Comme nous voyons et absorbons ses horreurs – la cupidité insatiable de Trump et la vindicte cruelle, les excès d'Elon Musk, le nativisme vicieux et le fanatisme libertaire du régime – nous nous mobiliserons contre lui.
Nous ne nous mobiliserons pas tous, bien sûr, mais la grande majorité le fera. Et nous nous assurerons que cela ne se reproduirons plus. La mobilisation a déjà commencé.
Nous avons dû arriver à ce point. Nous ne pouvions pas continuer comme nous l'étions, même sous les présidents démocrates. Depuis 40 ans, une élite économique étroite siphonnait de plus en plus de richesse et de pouvoir pour eux-mêmes.
Je suis assez vieux pour me rappeler quand les PDG ont remporté 20 fois la salaire de leurs travailleurs, pas 300 fois. Lorsque des membres du Congrès ont agi dans l'intérêt de leurs électeurs plutôt que d'être soudoyés par des dons de campagne pour faire l'appel d'offres de grandes sociétés et des super-riches.
Lorsque nos plus grands défis intérieurs étaient les droits civils, les droits des femmes et les droits des homosexuels – pas la survie même de la démocratie et de l'état de droit.
Mais en commençant par Reagan, l'Amérique a quitté les rails. La déréglementation, la privatisation, le libre-échange, le jeu sauvage par Wall Street, la codiction des syndicats, les niveaux record d'inégalité, les salaires presque stagnants pour la plupart des richesses stupéfiantes pour quelques-uns, beaucoup d'argent en prenant le contrôle de notre politique.
Les rachats d'actions et le bien-être des investisseurs sont devenus plus importants que les bons emplois avec un bon salaire. Les bénéfices des entreprises plus importants que le bien commun.

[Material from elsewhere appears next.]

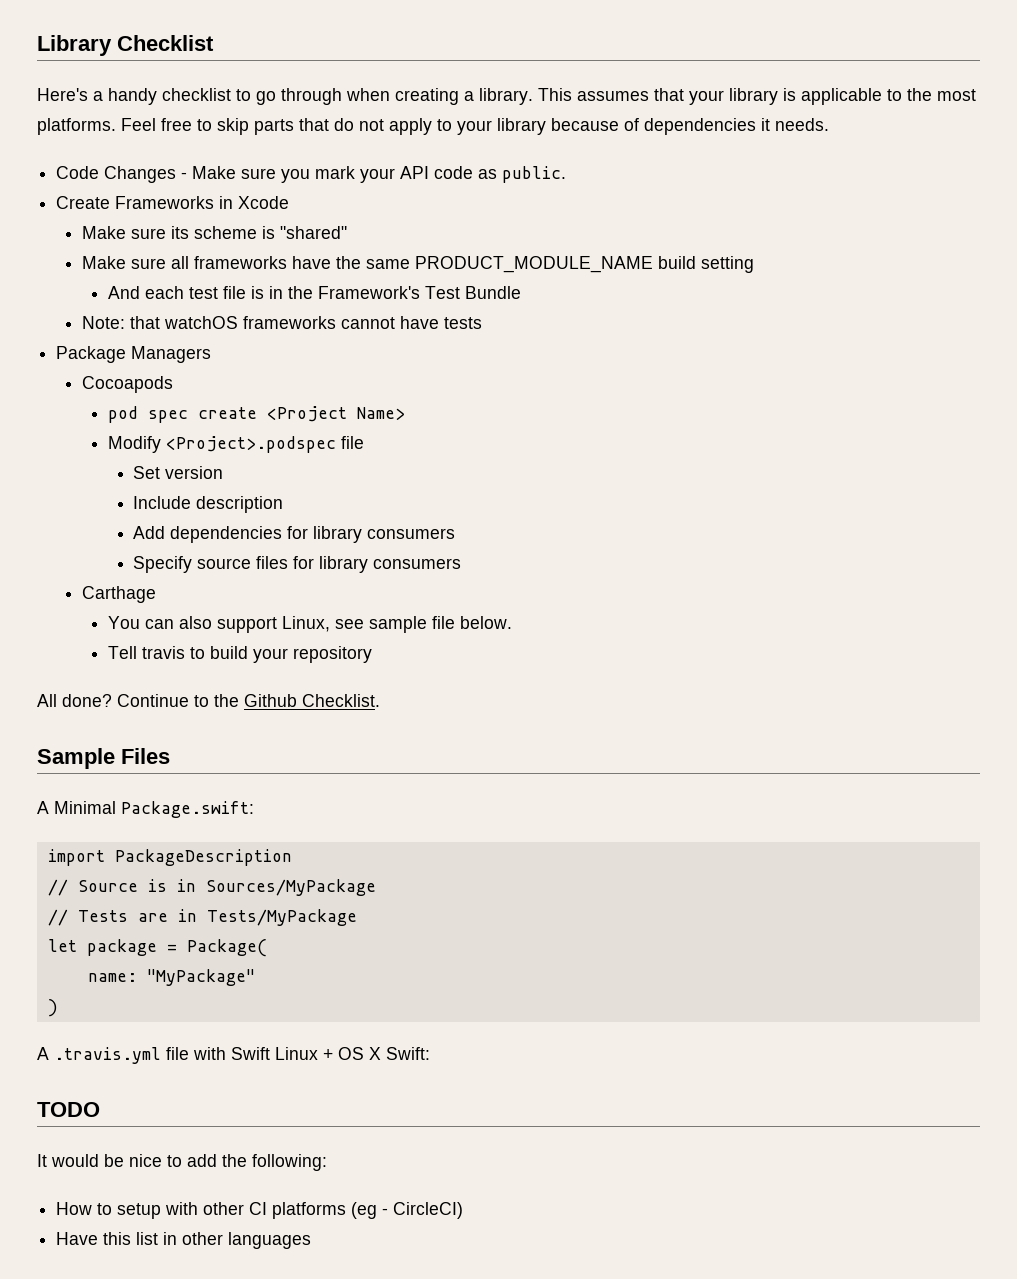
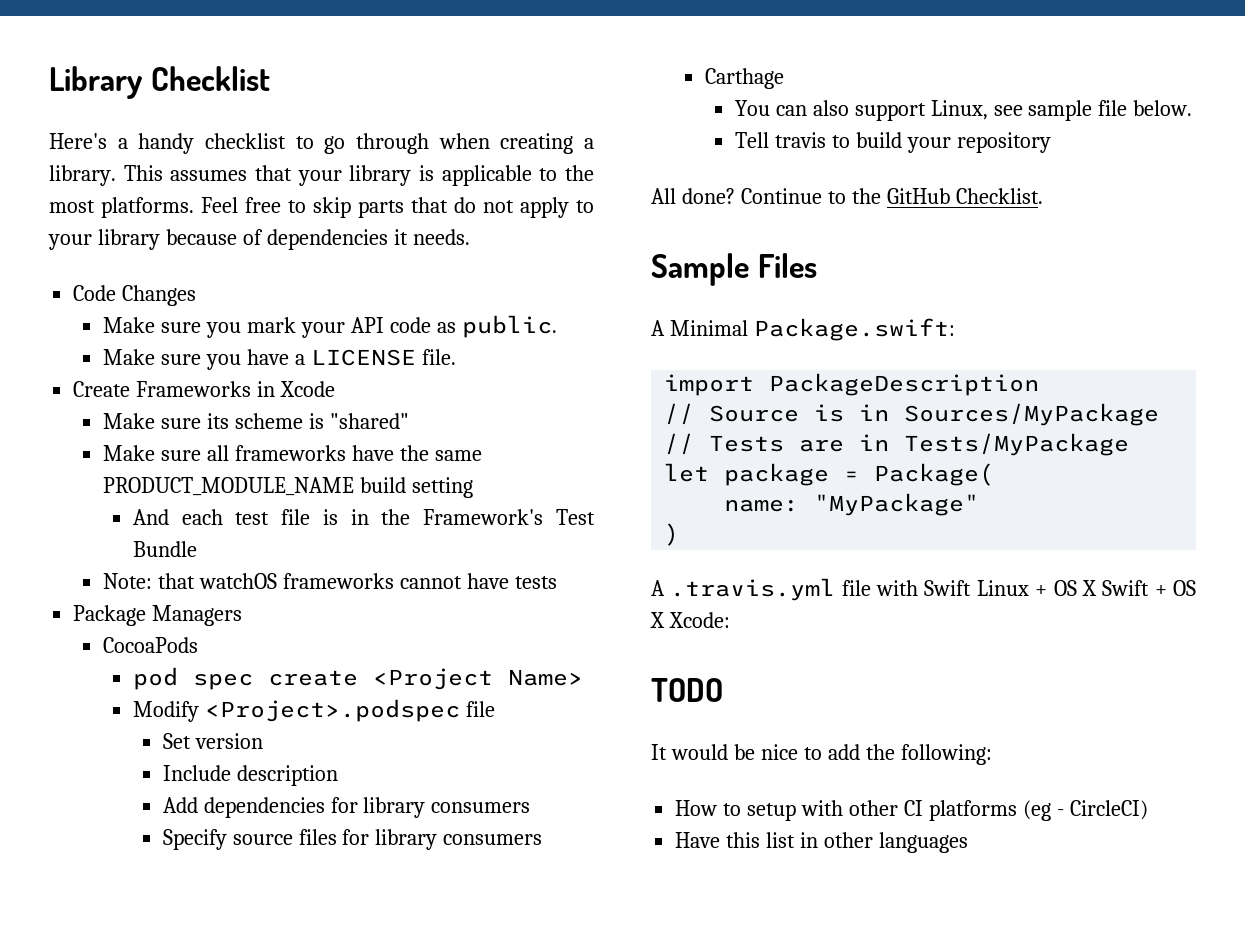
[181,172,188,179] - -> (197, 295) //
(567, 174) none -> [103,349,456,370] // Make sure you have a LICENSE file.
[81,376,173,393] Cocoapods -> [103,637,199,653] CocoaPods
[244,694,297,707] Github -> [886,188,950,204] GitHub
[386,1047,430,1060] Swift: -> [1102,580,1196,596] [650,612,730,628] Swift + OS X Xcode:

Les présidents démocrates étaient meilleurs que républicains, bien sûr, mais la pourriture sous-jacente a continué de s'aggraver. Il sapait les fondements de l'Amérique.

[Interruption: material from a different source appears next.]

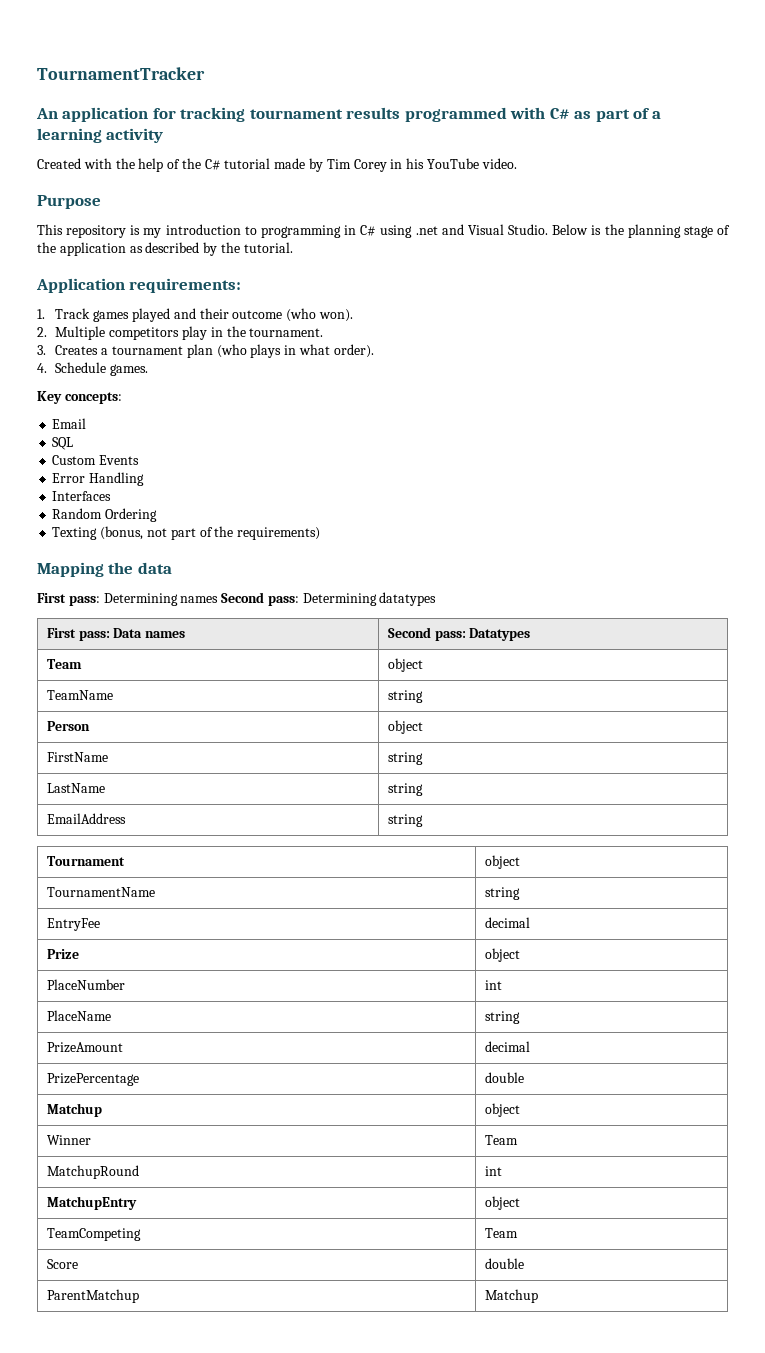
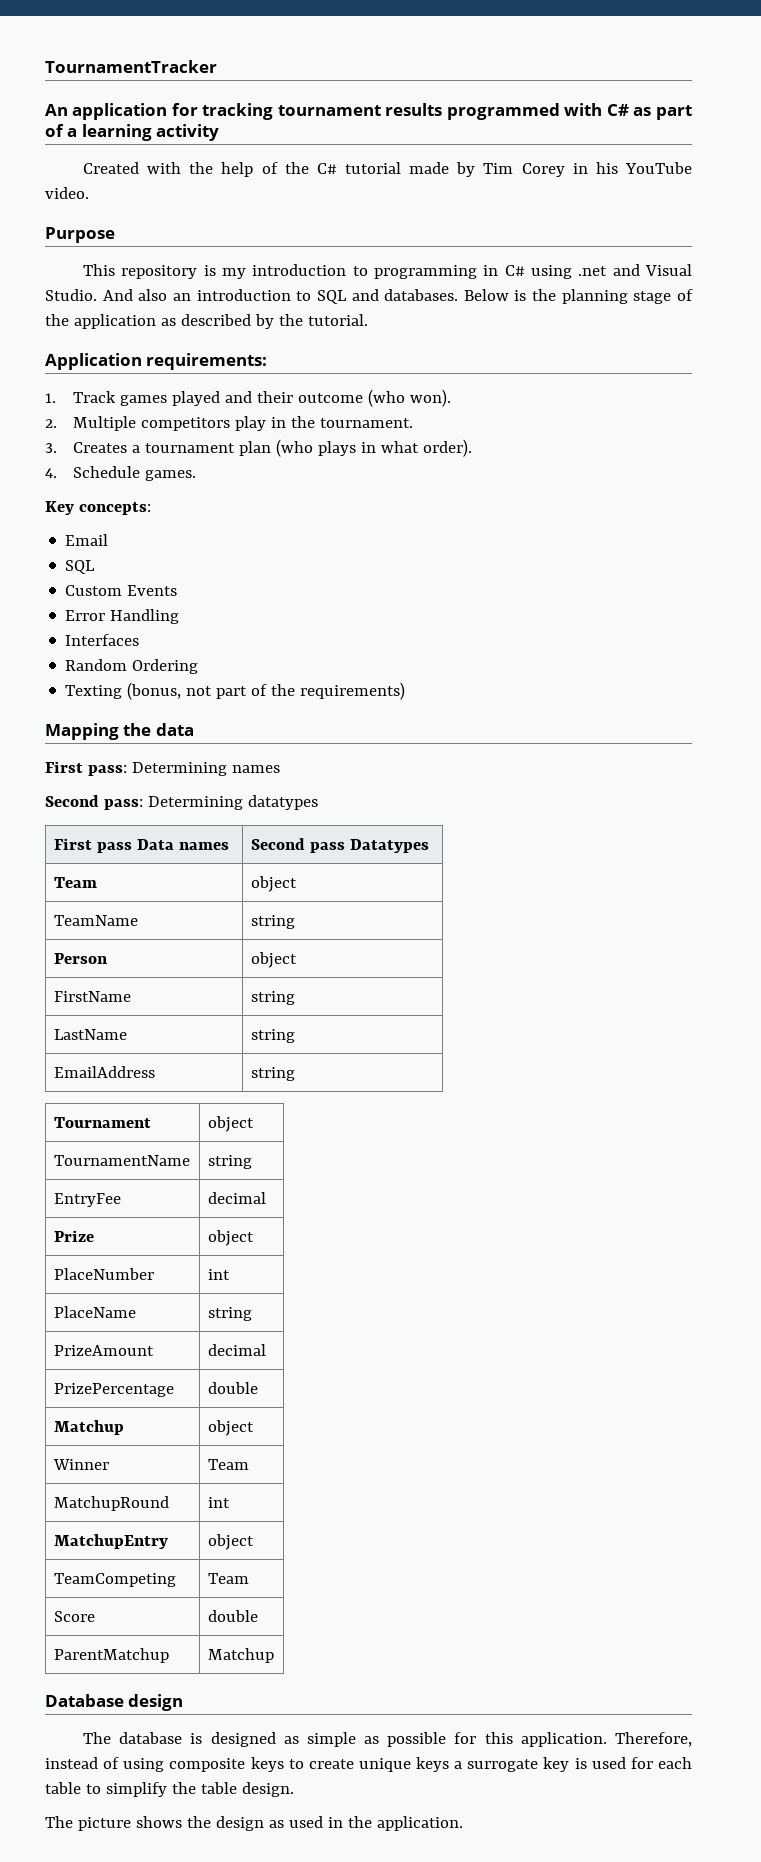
(549, 229) none -> [102,289,459,304] And also an introduction to SQL and databases.
(219, 599) none -> (280, 769) //
[78,631,110,641] pass: -> [96,842,132,853] pass
[434,631,466,641] pass: -> [309,842,345,853] pass
(538, 1296) none -> [45,1694,184,1711] [82,1732,692,1747] [45,1757,692,1772] [45,1782,294,1797] [45,1816,463,1831] // Database design // The database is designed as simple as possible for this application. Therefore, instead of using composite keys to create unique keys a surrogate key is used for each table to simplify the table design. // The picture shows the design as used in the application.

Nous ne pouvions pas continuer comme nous l'étions.
Le régime Trump a blessé de nombreux innocents. Sa cruauté sans loi est écœurante – tout comme la lâcheté de tant de PDG, des banquiers de Wall Street, des cabinets d'avocats, des présidents universitaires, des éditeurs, des titans des médias sociaux, des politiciens républicains, des politiciens démocrates et d'autres soi-disant «dirigeants» qui séjournent maman ou obéissaient à l'avance ou se succèdent à Trump.
Il y aura un calcul.
Aussi mauvais que ce «F —— Nightmare» obtienne, il éveillera le géant endormi de l'Amérique à ce qui est arrivé à ce pays – et ce que nous devons faire pour le remettre sur la piste vers la justice sociale, la démocratie et la prospérité généralisée.
C'est ce que je crois. C'est ma foi, même si nous glissons dans l'approfondissement de l'obscurité.
Soyez bien. Être en sécurité. Nous l'emporterons.